Set down a faithful copy of every record, and skip the pictures in it.

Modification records
● ● ● ● ● ● ●

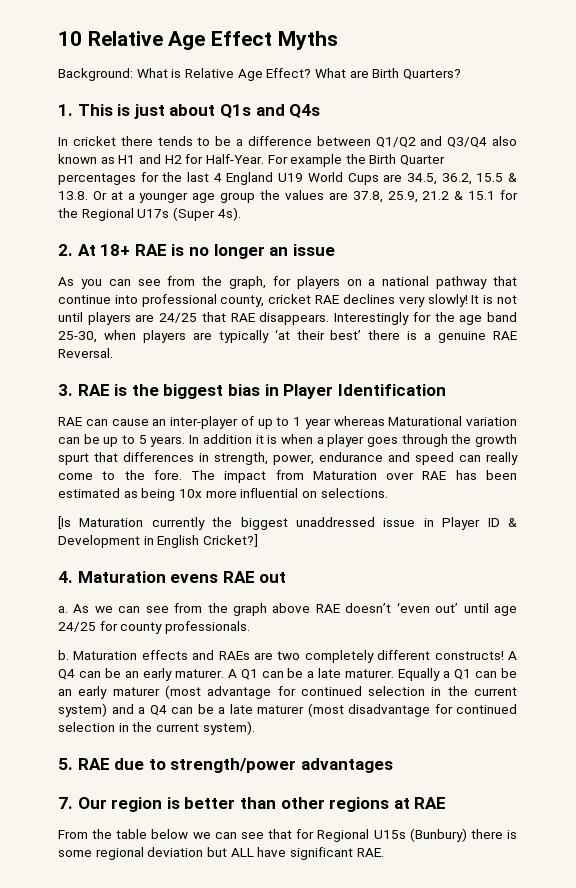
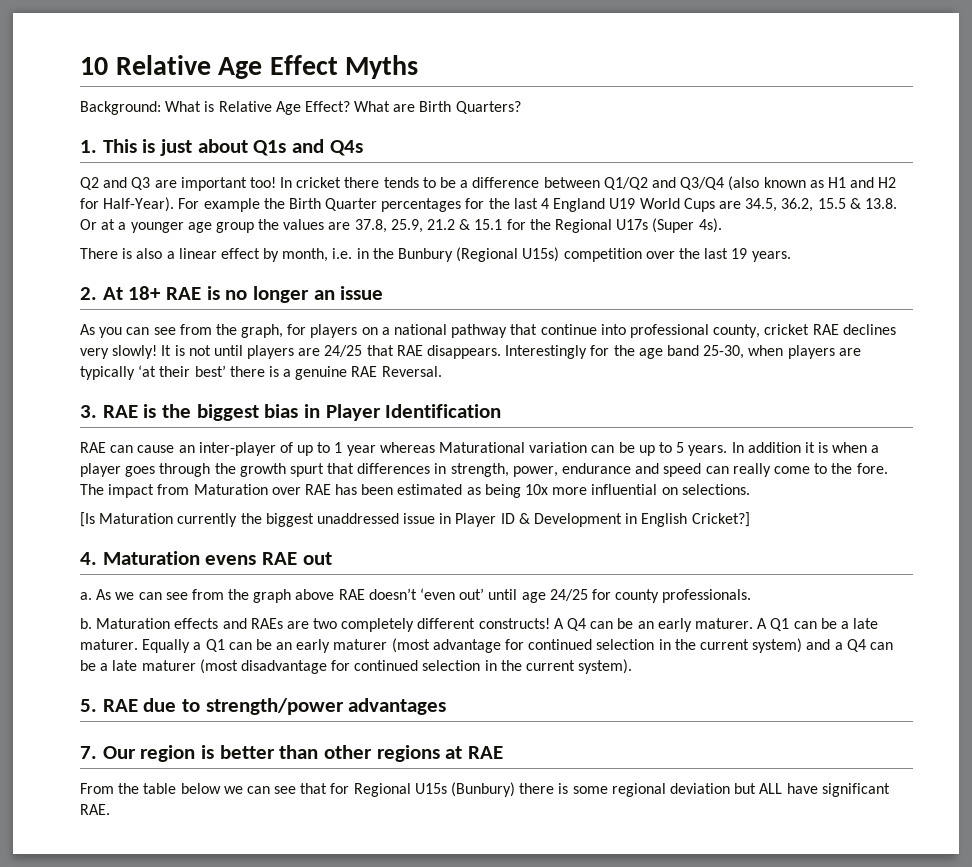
(321, 111) none -> [80,177,276,191] Q2 and Q3 are important too!
[491,136,517,146] also -> [728,176,760,191] (also
[205,154,264,164] Half-Year. -> [103,197,175,212] Half-Year).
(241, 214) none -> [80,247,791,262] // There is also a linear effect by month, i.e. in the Bunbury (Regional U15s) competition over the last 19 years.

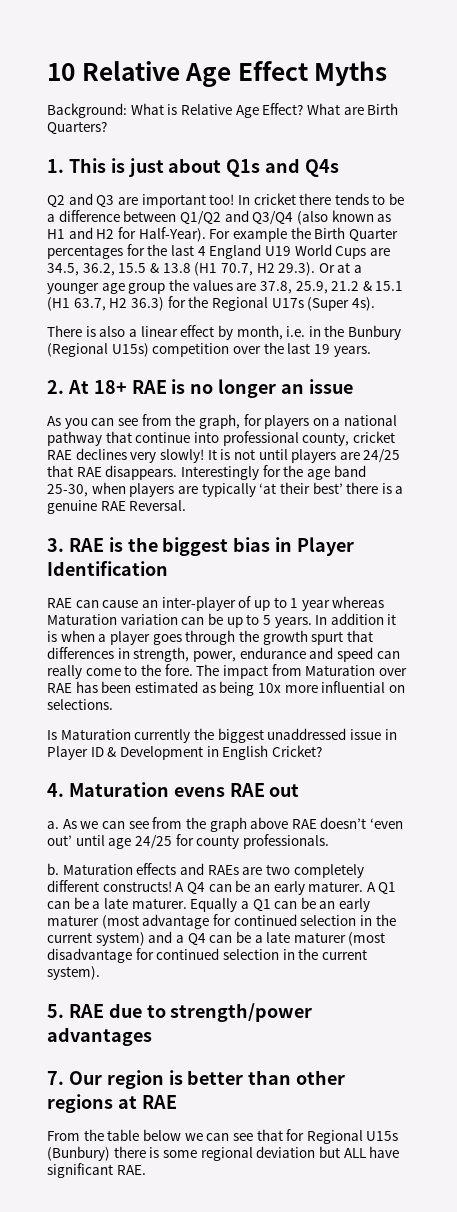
[864,198,897,209] 13.8. -> [162,262,316,276] 13.8 (H1 70.7, H2 29.3).
(503, 224) none -> [47,297,164,311] (H1 63.7, H2 36.3)
[439,442,526,453] Maturational -> [47,614,117,625] Maturation
[80,512,95,527] [Is -> [47,730,57,740] Is
[691,512,750,527] Cricket?] -> [271,745,322,757] Cricket?

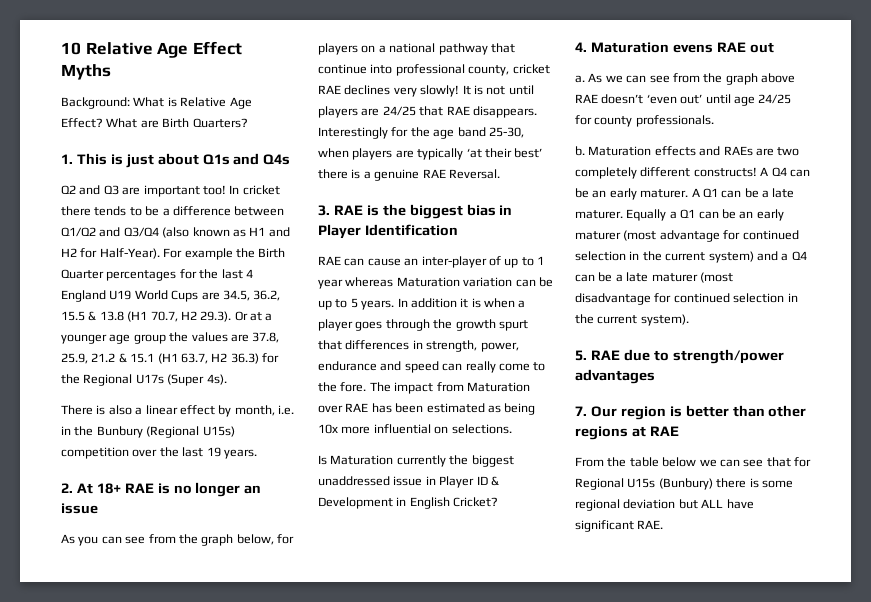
[198,414,240,429] graph, -> [201,534,274,546] graph below,

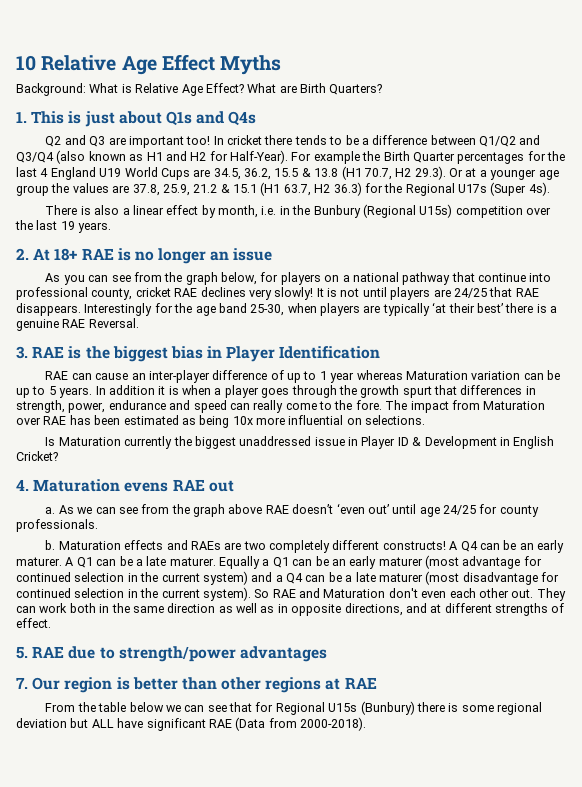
(487, 262) none -> [212,370,268,380] difference
(689, 320) none -> [254,588,566,601] [16,603,565,616] [16,618,51,628] So RAE and Maturation don't even each other out. They can work both in the same direction as well as in opposite directions, and at different strengths of effect.
[637,520,664,529] RAE. -> [208,717,366,731] RAE (Data from 2000-2018).

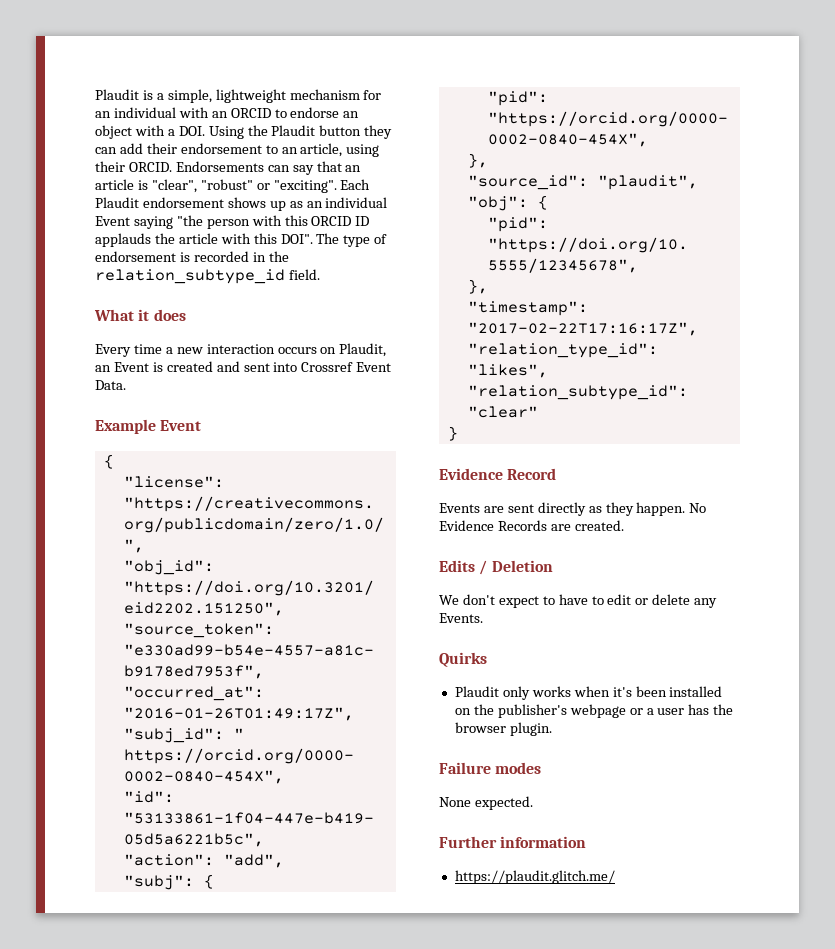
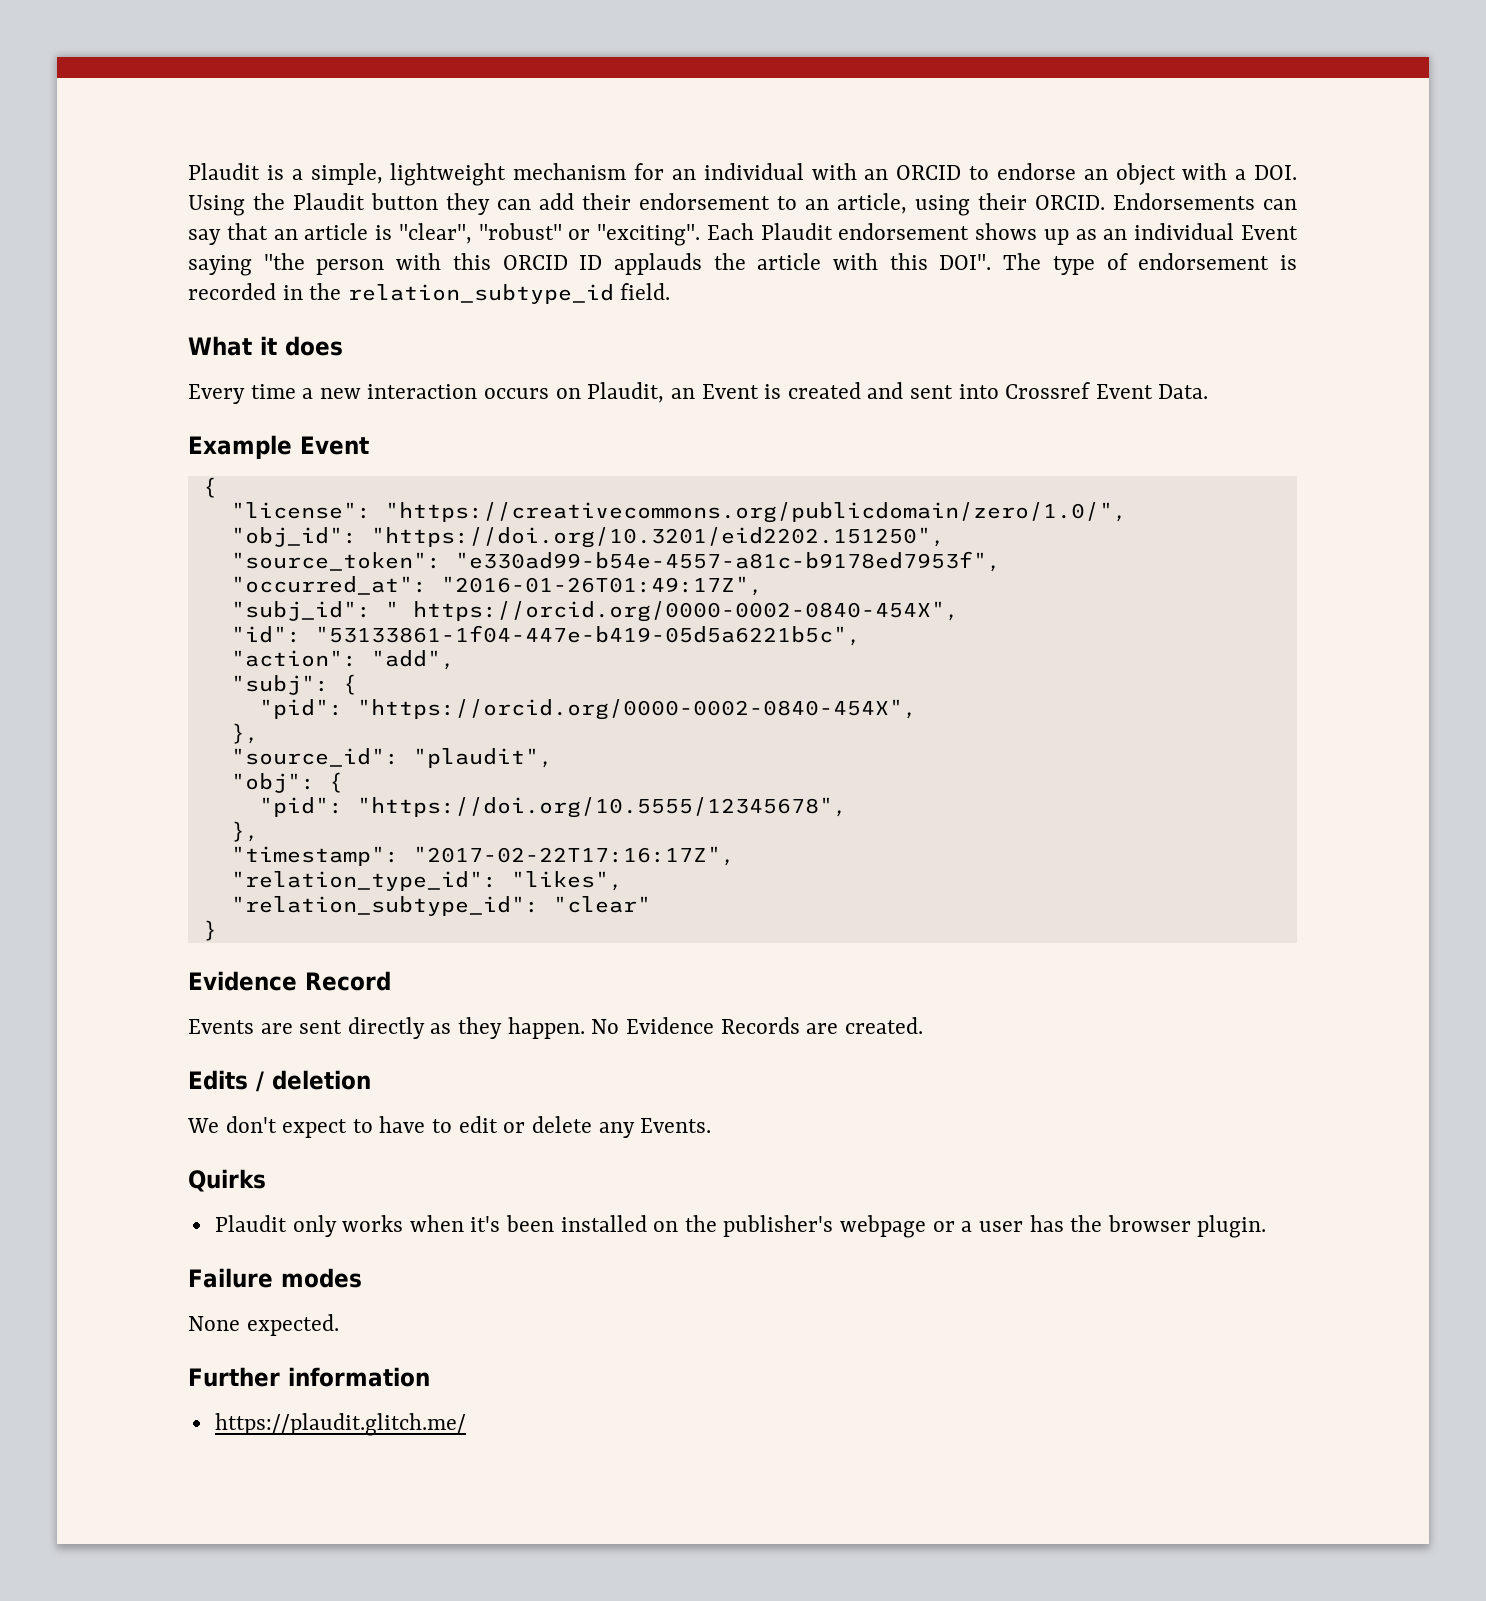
[491,560,553,572] Deletion -> [272,1070,371,1090] deletion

● ● ● ● ● ● ●

◆ Solved exercise
(321, 111) none -> [80,177,276,191] Q2 and Q3 are important too!
[491,136,517,146] also -> [728,176,760,191] (also
[205,154,264,164] Half-Year. -> [103,197,175,212] Half-Year).
(241, 214) none -> [80,247,791,262] // There is also a linear effect by month, i.e. in the Bunbury (Regional U15s) competition over the last 19 years.

[864,198,897,209] 13.8. -> [162,262,316,276] 13.8 (H1 70.7, H2 29.3).
(503, 224) none -> [47,297,164,311] (H1 63.7, H2 36.3)
[439,442,526,453] Maturational -> [47,614,117,625] Maturation
[80,512,95,527] [Is -> [47,730,57,740] Is
[691,512,750,527] Cricket?] -> [271,745,322,757] Cricket?

[198,414,240,429] graph, -> [201,534,274,546] graph below,

(487, 262) none -> [212,370,268,380] difference
(689, 320) none -> [254,588,566,601] [16,603,565,616] [16,618,51,628] So RAE and Maturation don't even each other out. They can work both in the same direction as well as in opposite directions, and at different strengths of effect.
[637,520,664,529] RAE. -> [208,717,366,731] RAE (Data from 2000-2018).

[491,560,553,572] Deletion -> [272,1070,371,1090] deletion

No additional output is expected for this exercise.